9. Michael Turner — The big guy is supposedly good to go after making an early exit from last week's 41-7 win over the Cardinals because of a groin injury. The prognosis is encouraging, but even a minor early-season injury has to be worrisome to Turner's owners. Turner missed five regular-season games last season and has a running style that invites punishment. Tuner and the Falcons travel to New Orleans, and in Turner's one game against the Saints last season, he gashed them for 151 rushing yards and a TD.
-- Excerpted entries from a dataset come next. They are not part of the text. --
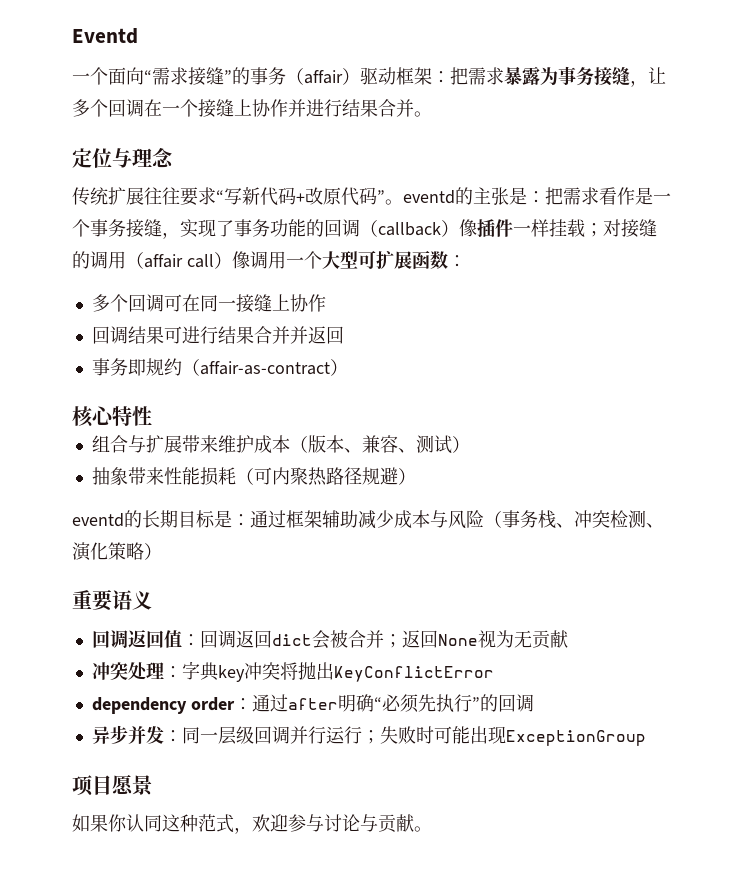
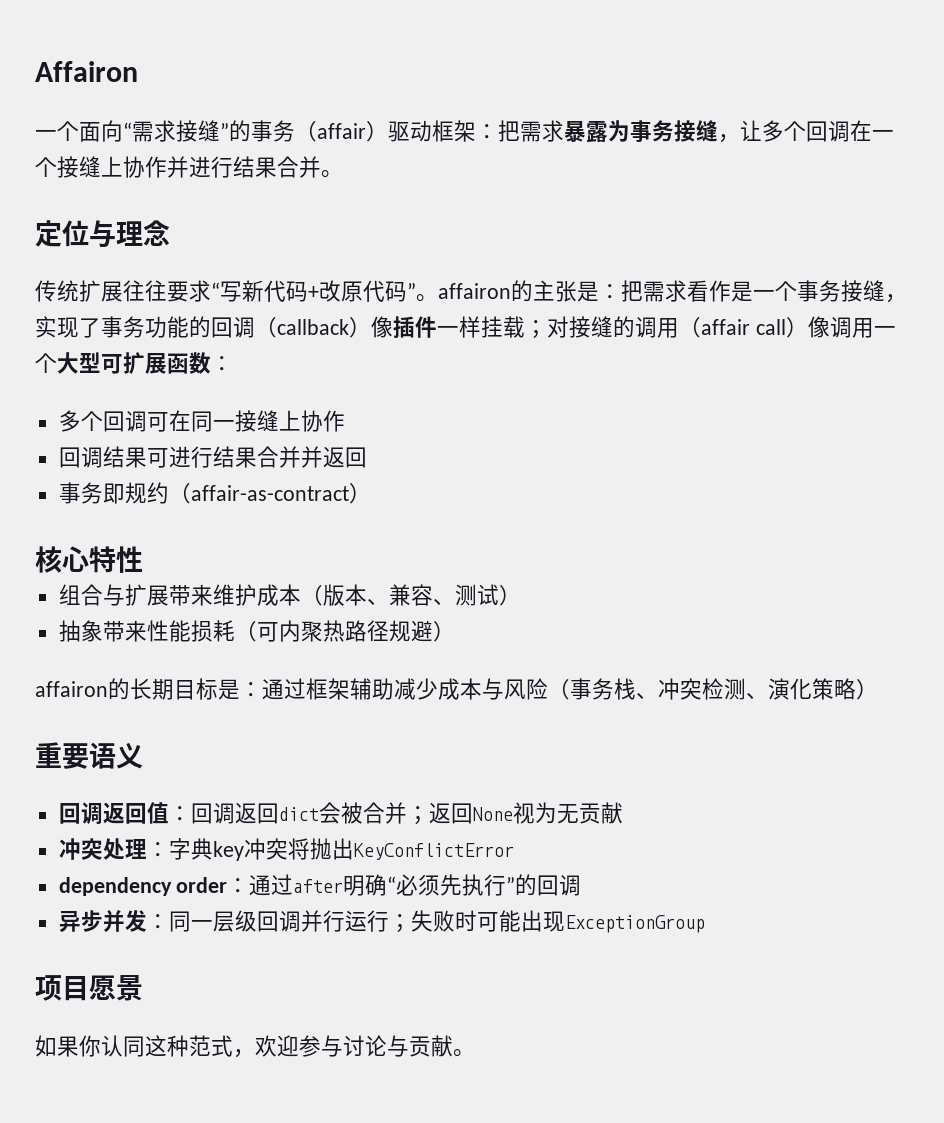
- Eventd
+ Affairon
- 传统扩展往往要求“写新代码+改原代码”。eventd的主张是：把需求看作是一个事务接缝，实现了事务功能的回调（callback）像插件一样挂载；对接缝的调用（affair call）像调用一个大型可扩展函数：
+ 传统扩展往往要求“写新代码+改原代码”。affairon的主张是：把需求看作是一个事务接缝，实现了事务功能的回调（callback）像插件一样挂载；对接缝的调用（affair call）像调用一个大型可扩展函数：
- eventd的长期目标是：通过框架辅助减少成本与风险（事务栈、冲突检测、演化策略）
+ affairon的长期目标是：通过框架辅助减少成本与风险（事务栈、冲突检测、演化策略）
10. Greg Jennings — It's hard to figure out whether Jennings is an elite receiver or merely a good one. In 2008, it seemed a foregone conclusion that Jennings was destined to become a superstar. He had 80 receptions for 1,292 yards and nine TDs that season, only his third in the league. His reception and yardage totals regressed slightly last season, and he produced only four TDs. It's fair to wonder whether Jennings is even the most dangerous pass catcher on his own team these days. TE Jermichael Finley is rapidly becoming an Antonio Gates-caliber weapon. The Packers also have the rock-steady Donald Driver and the improving James Jones at receiver, meaning Jennings could be marginalized in any given week. That was the case in Week Two when he checked in with a measly three catches for 36 yards against the Bills. But Jennings is still a must-start for his fantasy owners, and he has a favorable Monday-night matchup against a Bears defense that's much tougher against the run than the pass.